The first part of the exhibition presented a selection of photographs from Sander's work "People of the 20th Century", which is considered one of the most important photographic projects of the 20th century. The photographs show people from all social classes and professions and provide a comprehensive picture of German society in the first half of the 20th century.

The second part of the exhibition presented works by contemporary female artists that relate to Sander's work. The artists use a variety of media, including photography, video, sculpture and installation, to explore themes such as identity, society and memory.

One of the most striking works in the exhibition was the installation "The New Atlas of the Human Body" by Israeli artist Omer Fast. Fast collected around 1000 photographs of people from all over the world for his installation. The photographs are arranged in a huge atlas that dominates the exhibition space. Fast's installation is an impressive portrait of the diversity of humanity.

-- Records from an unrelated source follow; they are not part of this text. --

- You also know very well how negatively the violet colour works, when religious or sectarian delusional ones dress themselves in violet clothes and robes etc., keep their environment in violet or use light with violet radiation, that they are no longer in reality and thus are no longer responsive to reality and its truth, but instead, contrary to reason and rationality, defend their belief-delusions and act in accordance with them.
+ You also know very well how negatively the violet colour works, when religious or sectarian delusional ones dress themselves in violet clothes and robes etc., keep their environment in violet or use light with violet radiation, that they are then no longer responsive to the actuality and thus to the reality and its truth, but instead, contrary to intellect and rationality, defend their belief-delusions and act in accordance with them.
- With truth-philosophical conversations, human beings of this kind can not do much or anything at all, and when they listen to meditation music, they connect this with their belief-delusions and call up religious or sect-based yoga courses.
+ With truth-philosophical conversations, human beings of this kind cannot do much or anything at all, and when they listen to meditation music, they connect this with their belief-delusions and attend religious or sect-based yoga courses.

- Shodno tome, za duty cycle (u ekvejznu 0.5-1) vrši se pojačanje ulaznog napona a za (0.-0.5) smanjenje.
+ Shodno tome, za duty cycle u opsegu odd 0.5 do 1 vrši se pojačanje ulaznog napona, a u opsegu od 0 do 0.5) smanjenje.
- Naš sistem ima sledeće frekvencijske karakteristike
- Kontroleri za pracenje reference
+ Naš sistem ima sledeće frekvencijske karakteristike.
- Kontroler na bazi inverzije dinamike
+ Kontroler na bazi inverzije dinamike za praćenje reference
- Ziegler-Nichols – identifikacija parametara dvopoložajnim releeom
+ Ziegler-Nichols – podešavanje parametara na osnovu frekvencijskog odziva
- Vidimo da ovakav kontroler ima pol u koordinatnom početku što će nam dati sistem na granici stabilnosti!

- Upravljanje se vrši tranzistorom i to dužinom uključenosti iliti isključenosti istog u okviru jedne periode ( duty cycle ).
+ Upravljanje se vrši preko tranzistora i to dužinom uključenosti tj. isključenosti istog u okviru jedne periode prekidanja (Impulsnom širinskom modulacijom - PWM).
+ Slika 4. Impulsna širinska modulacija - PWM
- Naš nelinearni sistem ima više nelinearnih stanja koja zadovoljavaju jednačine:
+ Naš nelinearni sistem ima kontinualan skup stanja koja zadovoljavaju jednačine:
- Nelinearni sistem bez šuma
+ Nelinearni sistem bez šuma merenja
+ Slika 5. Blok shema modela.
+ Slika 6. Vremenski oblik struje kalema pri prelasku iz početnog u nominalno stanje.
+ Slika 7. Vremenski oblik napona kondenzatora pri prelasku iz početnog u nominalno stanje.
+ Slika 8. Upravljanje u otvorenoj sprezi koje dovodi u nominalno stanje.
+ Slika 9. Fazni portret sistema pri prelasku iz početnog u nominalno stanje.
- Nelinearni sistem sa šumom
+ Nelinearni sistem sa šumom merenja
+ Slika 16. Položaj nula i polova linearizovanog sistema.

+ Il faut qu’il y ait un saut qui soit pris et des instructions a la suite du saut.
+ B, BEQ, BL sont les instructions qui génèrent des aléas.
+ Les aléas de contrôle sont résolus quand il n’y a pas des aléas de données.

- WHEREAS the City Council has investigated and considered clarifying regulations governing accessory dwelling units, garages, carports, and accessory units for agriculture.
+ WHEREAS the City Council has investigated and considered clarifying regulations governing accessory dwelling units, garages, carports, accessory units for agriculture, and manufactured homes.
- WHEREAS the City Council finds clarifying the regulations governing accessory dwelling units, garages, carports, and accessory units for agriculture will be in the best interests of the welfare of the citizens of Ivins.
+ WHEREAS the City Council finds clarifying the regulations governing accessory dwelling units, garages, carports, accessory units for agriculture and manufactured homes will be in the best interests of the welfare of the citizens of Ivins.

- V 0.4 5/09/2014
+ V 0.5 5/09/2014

Another remarkable work was the video installation "The Absentees" by French artist Bouchra Khalili. For her installation, Khalili conducted interviews with people who have fled their homeland. The interviews are projected in a black room reminiscent of a cemetery. Khalili's installation is a powerful appeal for tolerance and understanding.

The exhibition "After August Sander - People of the 21st Century" showed that August Sander's work is still relevant and inspiring today. Contemporary artists use Sander's work as a starting point to develop their own questions and perspectives. The exhibition was an exciting contribution to contemporary art and a must-see for anyone interested in photography and society.